Only these lines, please: the first one of the records through the one containing "talk is pushed.", retyped exactly, both ends included and pictures omitted.

[Itemized modification records]
-------------------------
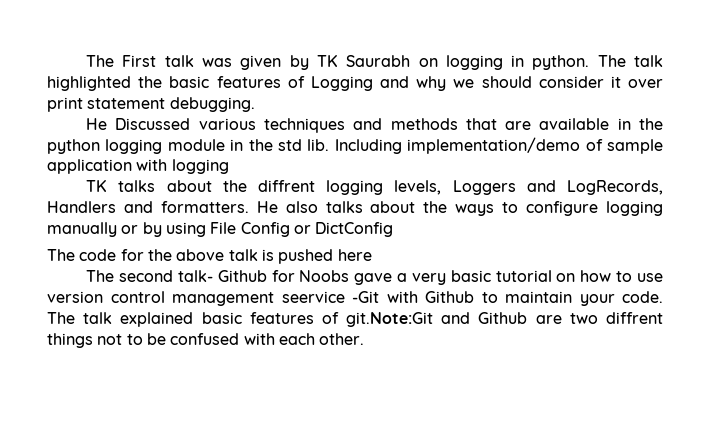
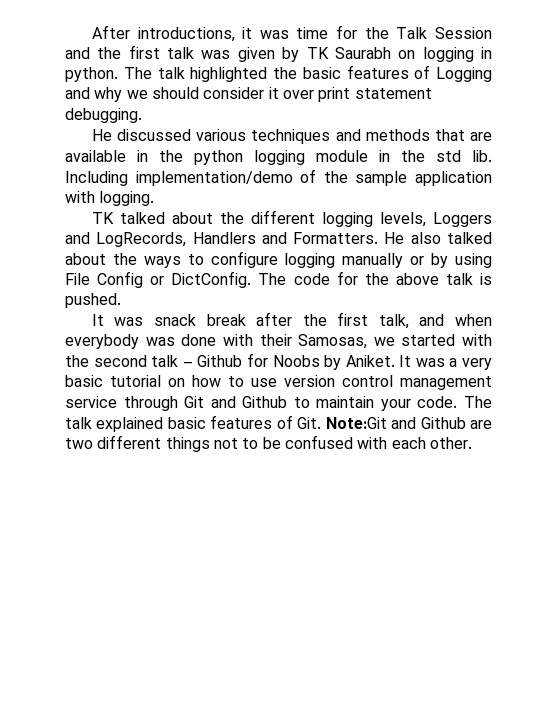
- The First talk was given by TK Saurabh on logging in python.
+ After introductions, it was time for the Talk Session and the first talk was given by TK Saurabh on logging in python.
- He Discussed various techniques and methods that are available in the python logging module in the std lib.
+ He discussed various techniques and methods that are available in the python logging module in the std lib.
- Including implementation/demo of sample application with logging
- TK talks about the diffrent logging levels, Loggers and LogRecords, Handlers and formatters.
+ Including implementation/demo of the sample application with logging.
+ TK talked about the different logging levels, Loggers and LogRecords, Handlers and Formatters.
- He also talks about the ways to configure logging manually or by using File Config or DictConfig
- The code for the above talk is pushed here
- The second talk- Github for Noobs gave a very basic tutorial on how to use version control management seervice -Git with Github to maintain your code.
+ He also talked about the ways to configure logging manually or by using File Config or DictConfig. The code for the above talk is pushed.
+ It was snack break after the first talk, and when everybody was done with their Samosas, we started with the second talk – Github for Noobs by Aniket. It was a very basic tutorial on how to use version control management service through Git and Github to maintain your code.
- The talk explained basic features of git.Note:Git and Github are two diffrent things not to be confused with each other.
+ The talk explained basic features of Git. Note:Git and Github are two different things not to be confused with each other.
-------------------------
> _Result of this task_
- The First talk was given by TK Saurabh on logging in python.
+ After introductions, it was time for the Talk Session and the first talk was given by TK Saurabh on logging in python.
- He Discussed various techniques and methods that are available in the python logging module in the std lib.
+ He discussed various techniques and methods that are available in the python logging module in the std lib.
- Including implementation/demo of sample application with logging
- TK talks about the diffrent logging levels, Loggers and LogRecords, Handlers and formatters.
+ Including implementation/demo of the sample application with logging.
+ TK talked about the different logging levels, Loggers and LogRecords, Handlers and Formatters.
- He also talks about the ways to configure logging manually or by using File Config or DictConfig
- The code for the above talk is pushed here
- The second talk- Github for Noobs gave a very basic tutorial on how to use version control management seervice -Git with Github to maintain your code.
+ He also talked about the ways to configure logging manually or by using File Config or DictConfig. The code for the above talk is pushed.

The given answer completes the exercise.